But why would wire benefit from a polarizing voltage? Yes, there is a capacitance associated with any interconnect, but that capacitance is minor in audio terms and it does need to "form."
One thought is that polarizing voltage allows the wire to work in a single-ended fashion. Maybe the molecules within the wire resent a reverse in voltage potential, a hysteresis effect of sorts much like that of the permeable metal in the core of an output transformer, which tends to sticks to one polarity and then the other. By placing a polarizing voltage between wires, makes the audio signal ride on top of the 9 volt potential. For example, a 2 volts input signal will appear on the hot lead as a sine wave cresting up to 11 volts and bottoming down to 7 volts, but never swinging negative relative to the ground lead.
The analogy that comes to mind is that of a Class A amplifier vs. a Class B amplifier. Without the polarizing voltage, the interconnect leads are like the output devices of a Class B amplifier in that in the absence of a signal they remain dormant, but with signal they become active. On the other hand, with the polarizing voltage, the interconnect leads are like the output devices of a Class A amplifier in that they remain constantly on.
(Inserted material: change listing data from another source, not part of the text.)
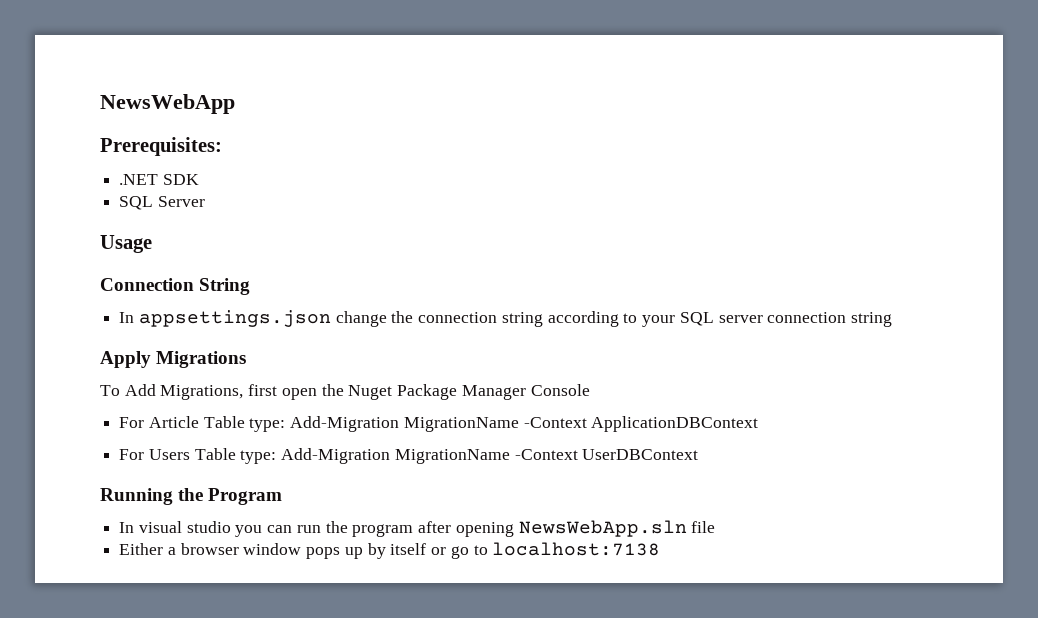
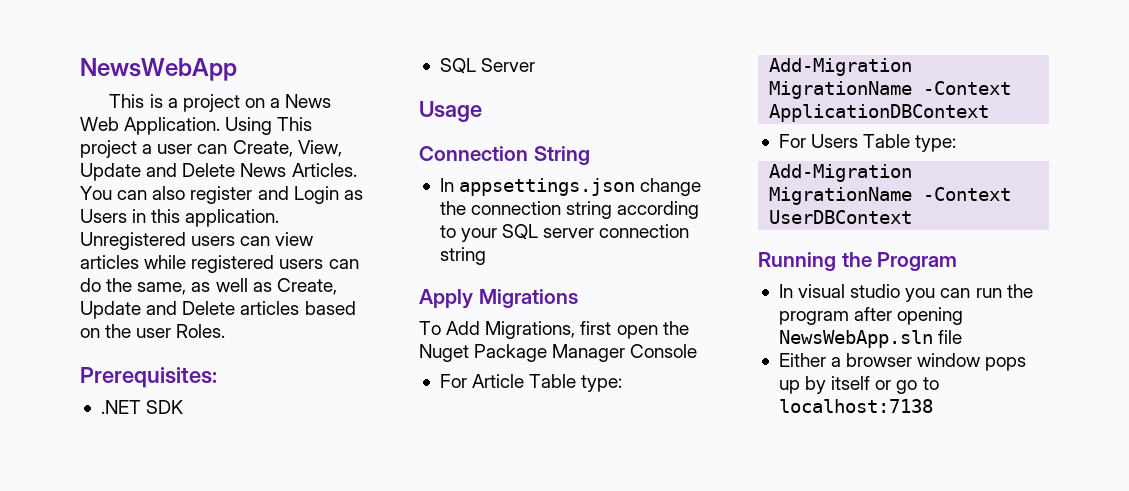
+ This is a project on a News Web Application. Using This project a user can Create, View, Update and Delete News Articles. You can also register and Login as Users in this application. Unregistered users can view articles while registered users can do the same, as well as Create, Update and Delete articles based on the user Roles.
- For Article Table type: Add-Migration MigrationName -Context ApplicationDBContext
+ For Article Table type:
+ Add-Migration MigrationName -Context ApplicationDBContext
- For Users Table type: Add-Migration MigrationName -Context UserDBContext
+ For Users Table type:
+ Add-Migration MigrationName -Context UserDBContext

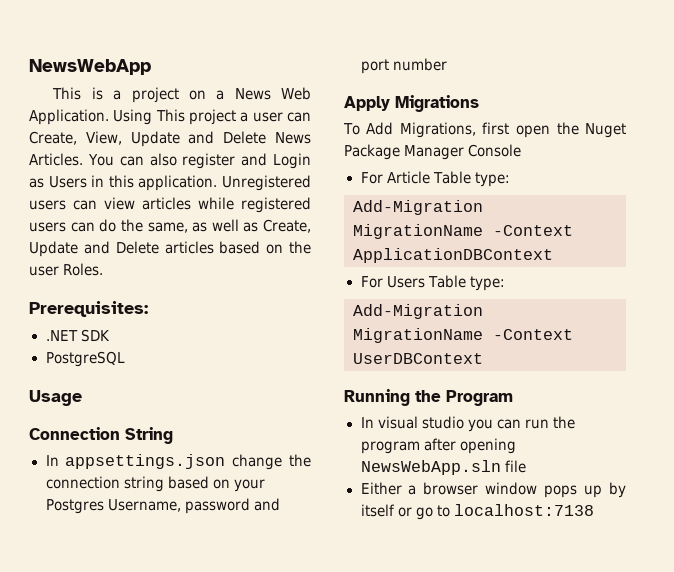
- SQL Server
+ PostgreSQL
- In appsettings.json change the connection string according to your SQL server connection string
+ In appsettings.json change the connection string based on your Postgres Username, password and port number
I admit that this is a stretch, but maybe something like this is going on in most tube audio circuits in that the high-voltage, single-polarity power supply that is the norm and single-ended topology of most of circuitry combine to unintentionally polarize most of the components and allow only unidirectional current flow through these devices. Maybe all wires should carry some idle current?
How do we put these ideas to a test and without spending several hundred dollars? My thinking is that since the outputs of most tube line stages are capacitor coupled and many tube power amplifiers comprise an input coupling capacitor, it would take very little work to wire in a polarizing bias voltage for the interconnect.